Most who read this site know my feelings on MP3.com. It used to be a great resource for finding great local and underground bands. I signed up for them in early 1998 and I loved being able to upload one of my song and share it with the world immediately. Then, they started making sure you didn’t upload “Stairway to Heaven” by putting each upload through an approval process which took a few days. I could live with that. Then, they started taking over a month. The last straw was when they decided to limit nonpaying customers, the ones that made their site as extensive and incredible as it was, to three songs. They cut us down to 3 after waiting months to get them approved. That was the whole reason I started this site in the first place.
You would think I was happy they were closing down, but I’m not. So much music will be lost forever on December 2, 2003. From the Register:
CNET has decided to buy some “specific assets” of the company that Michael Robertson founded in 1998 with the intention of forming a marketplace for the exchange of music.

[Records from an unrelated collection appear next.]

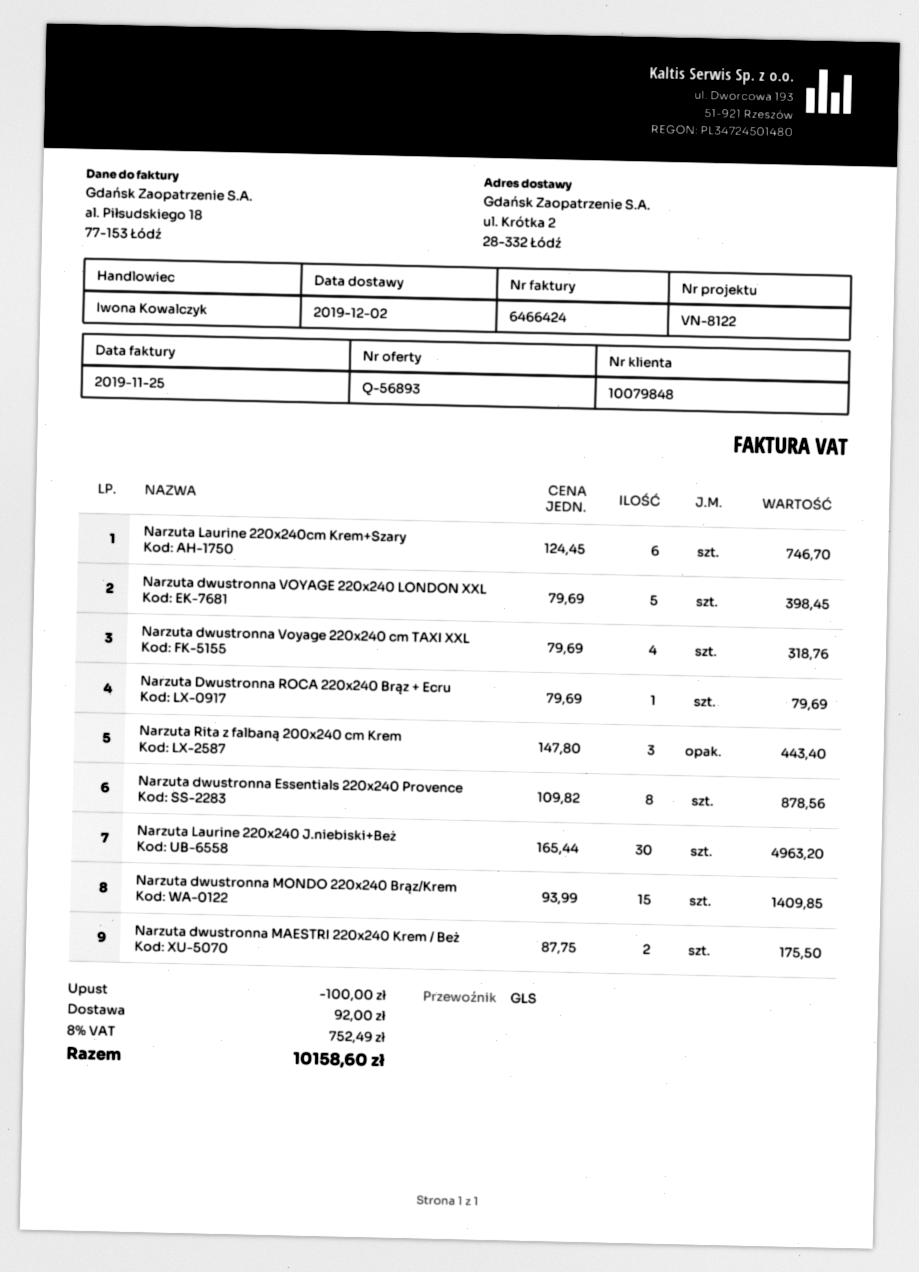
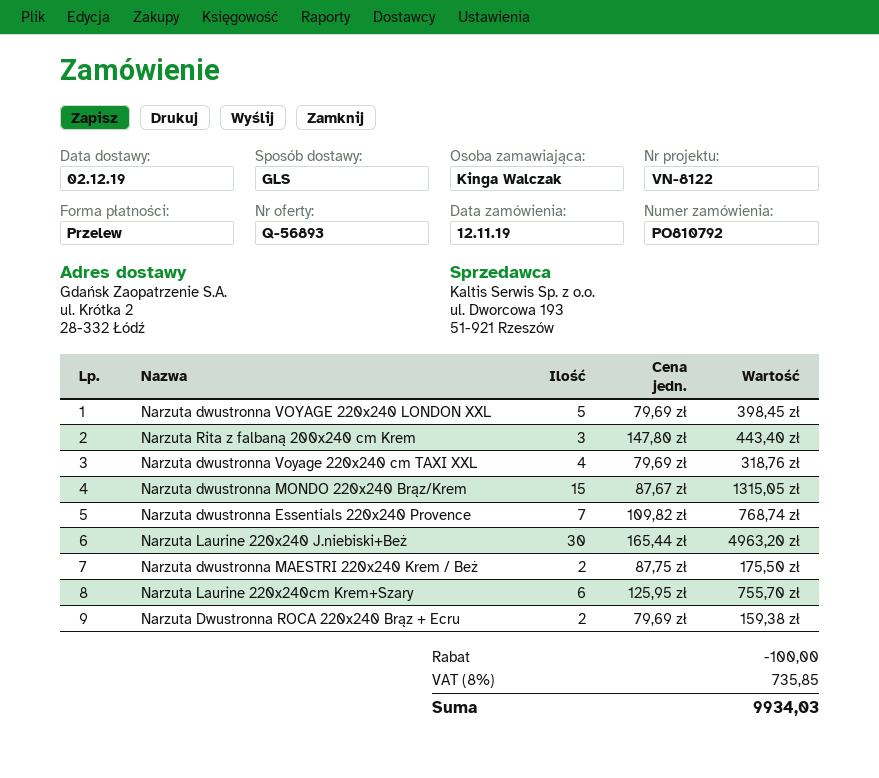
Narzuta Laurine 220x240cm Krem+Szary: 6 x 124.45 = 746.70 -> 6 x 125.95 = 755.70
Narzuta Dwustronna ROCA 220x240 Brąz + Ecru: 1 x 79.69 = 79.69 -> 2 x 79.69 = 159.38
Narzuta dwustronna Essentials 220x240 Provence: 8 x 109.82 = 878.56 -> 7 x 109.82 = 768.74
Narzuta dwustronna MONDO 220x240 Brąz/Krem: 15 x 93.99 = 1409.85 -> 15 x 87.67 = 1315.05
shipping: 92.00 -> none
tax: 8% = 752.49 -> 8% = 735.85
total: 10158.60 -> 9934.03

CNET won’t inherit the sprawling archive of music that has accreted there, however. MP3.com has never been less than a mess, but it does represent a hefty social archive. And at some point (and we shall endeavour to find out who, and where) two drunken business executives decided to flush the chain on the whole lot, and strike a deal. CNET has acquired the mp3.com domain name, to add to its existing treasures, such as “com.com” and – stop laughing, you folks – “news.com”. The music archive, however, gets it in the neck.
Musicians received this announcement on Friday.

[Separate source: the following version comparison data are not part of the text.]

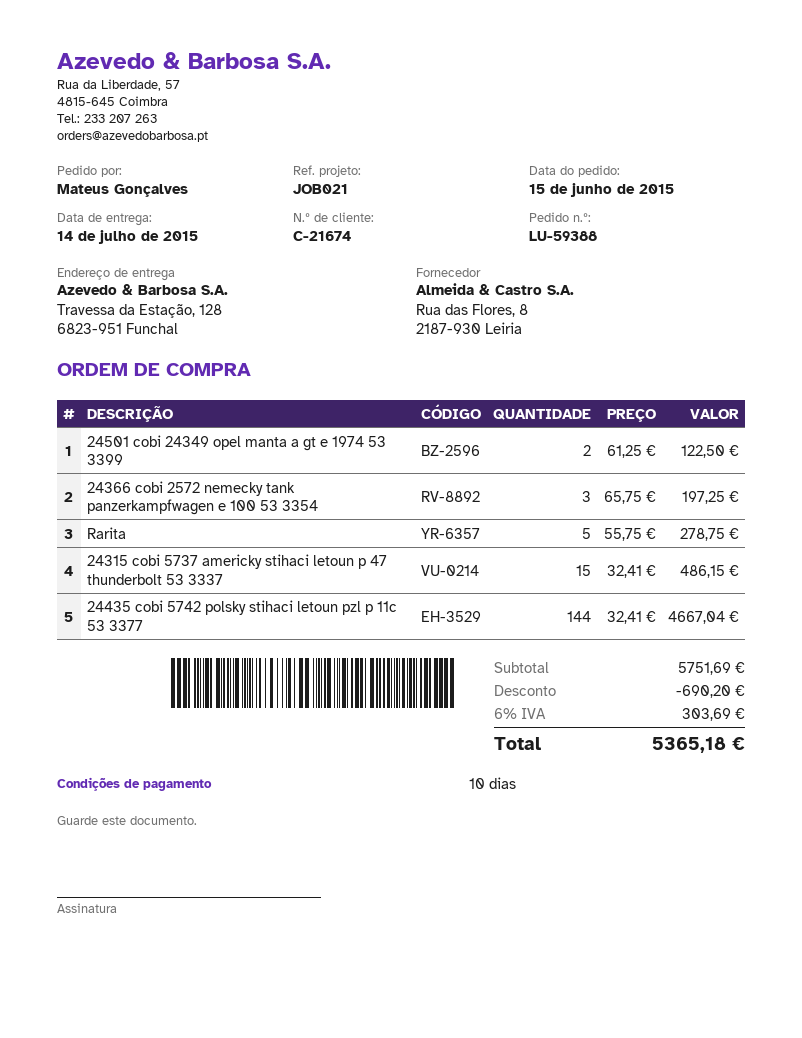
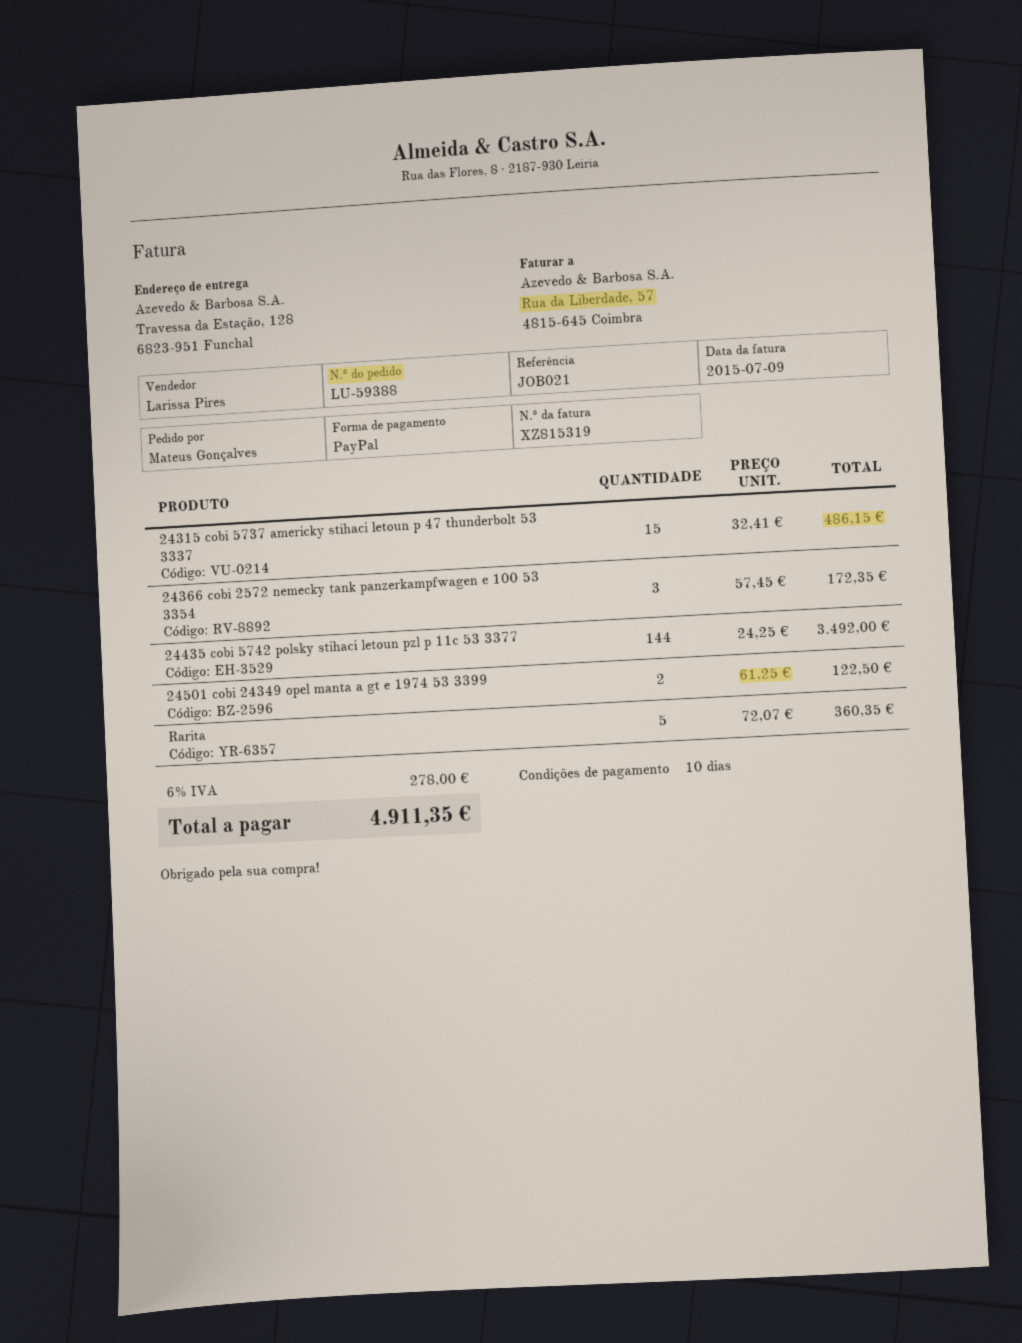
24366 cobi 2572 nemecky tank panzerkampfwagen e 100 53 3354: 3 x 65.75 = 197.25 -> 3 x 57.45 = 172.35
Rarita: 5 x 55.75 = 278.75 -> 5 x 72.07 = 360.35
24435 cobi 5742 polsky stihaci letoun pzl p 11c 53 3377: 144 x 32.41 = 4667.04 -> 144 x 24.25 = 3492.00
discount: 690.20 -> none
tax: 6% = 303.69 -> 6% = 278.00
total: 5365.18 -> 4911.35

“Your personal information, music, images, related content or other information will not be transferred to CNET Networks, Inc. or any other third party… Please note, however, that promptly following the removal of the MP3.com website, all content will be deleted from our servers and all previously submitted tapes, CD-ROMs and other media in our possession will be destroyed. We recommend that you make alternative content hosting arrangements as soon as practicable.”
So Vivendi is not even selling MP3.com as we know it. They’re just selling the domain name and then destroying, or locking up, every song in their system. This is immoral, unethical, and should be illegal.